A cônsul-geral de Angola na Cidade de Cabo, África do Sul, Elsa Caposso Vicente, mostrou-se, sabado, no Huambo, satisfeita com fim da fase de prospecção para a exploração da reserva do minério bruto do Longonjo denominado “Terras Raras” que vai fornecer o Neodímio (Nd) e Praseodímio (Pr) e outros metais especiais, cuja exploração arranca em 2027.

A diplomata, acompanhada pelos empresários sul-africanos, no quadro da I Excursão Empresarial, entre Angola e África do Sul, realizada sob o lema “Conectando Negócios, Construindo o Desenvolvimento”, destacou o potencial do Longonjo e vaticina que com a exploração do minério bruto “Terras Raras” prevista para 2027, o projecto vai gerar factor de desenvolvimento para Angola, em geral, e para província do Huambo, em particular, sobretudo na criação de oportunidades de emprego directos e indirectos para a juventude, segundo avançou o portal JA Online.

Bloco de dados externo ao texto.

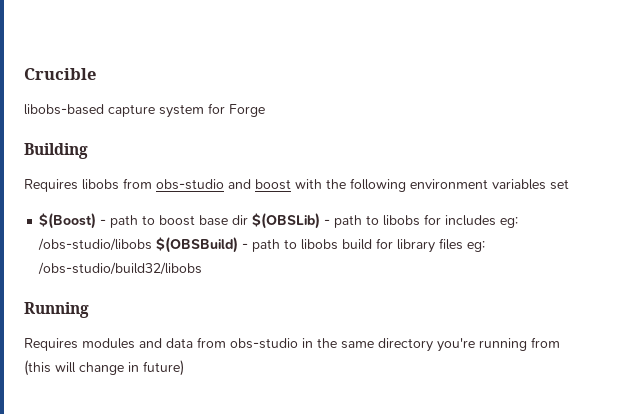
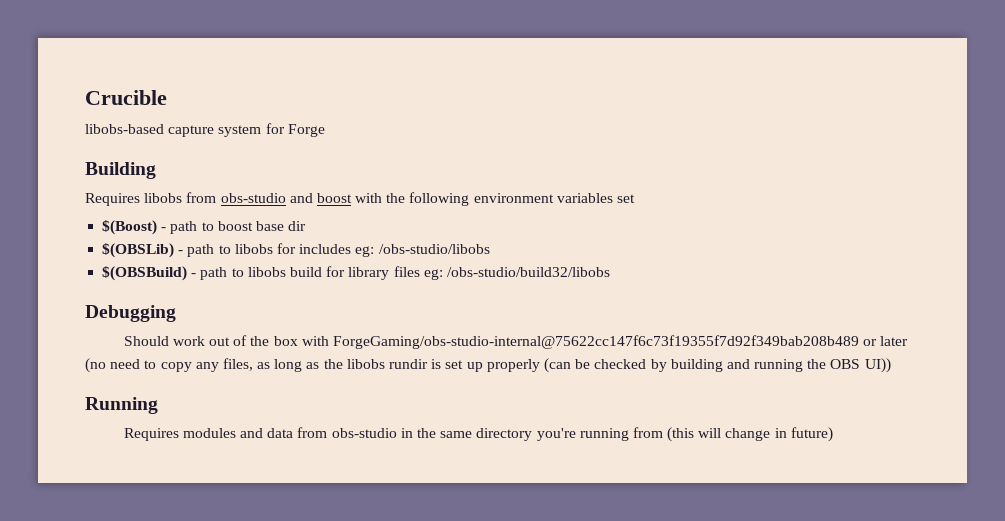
(249, 220) none -> (307, 226) //
(153, 244) none -> (490, 249) //
(203, 268) none -> [85,305,176,322] [123,335,909,349] [85,358,891,373] // Debugging // Should work out of the box with ForgeGaming/obs-studio-internal@75622cc147f6c73f19355f7d92f349bab208b489 or later (no need to copy any files, as long as the libobs rundir is set up properly (can be checked by building and running the OBS UI))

Em declaração à imprensa, a diplomata angolana esclareceu que o projecto de exploração da mina de “Terras Raras” é transversal e que não apoia apenas Angola, mas também todos os países que alinham o Corredor do Lobito, tendo adiantado que o empreendimento visa levar, igualmente, o desenvolvimento na região da África Austral.   

O projecto tem o potencial de tornar-se a primeira grande mina em África, na extracção de compostos de sulfato de Neodímio (Nd) e Praseodímio (Pr), representando, desta forma, uma oportunidade para a diversificação da economia, através da industrialização mineral.

A administradora do município do Longonjo, Wilni Ekuikui, informou que a visita de empresários sul-africanos traduz-se numa grande importância para o desenvolvimento da região e vai contribuir para a criação de empregos.  

Corredor do Lobito

A diplomata Elsa Caposso Vicente afirmou que o Porto do Lobito e o Corredor do Lobito representam um chamariz de oportunidades atraentes para as empresas logísticas sul-africanas investirem.

Elsa Caposso confirmou que, no âmbito da I excursão com uma delegação integrada por 55 empresários sul-africanos, almejam investir na área da Agricultura, Indústria, Pecuária entre outras.

A cônsul-geral anunciou que a classe empresarial sul-africana manifestou interesse em colocar no Polo de Desenvolvimento Industrial da Catumbela (PIDIC) uma fábrica de aço, que vai permitir gerar emprego e desenvolvimento.

Segundo ela, os empresários sul-africanos querem continuar a avaliar o que estão a ver e a província de Benguela tem um potencial a mostrar.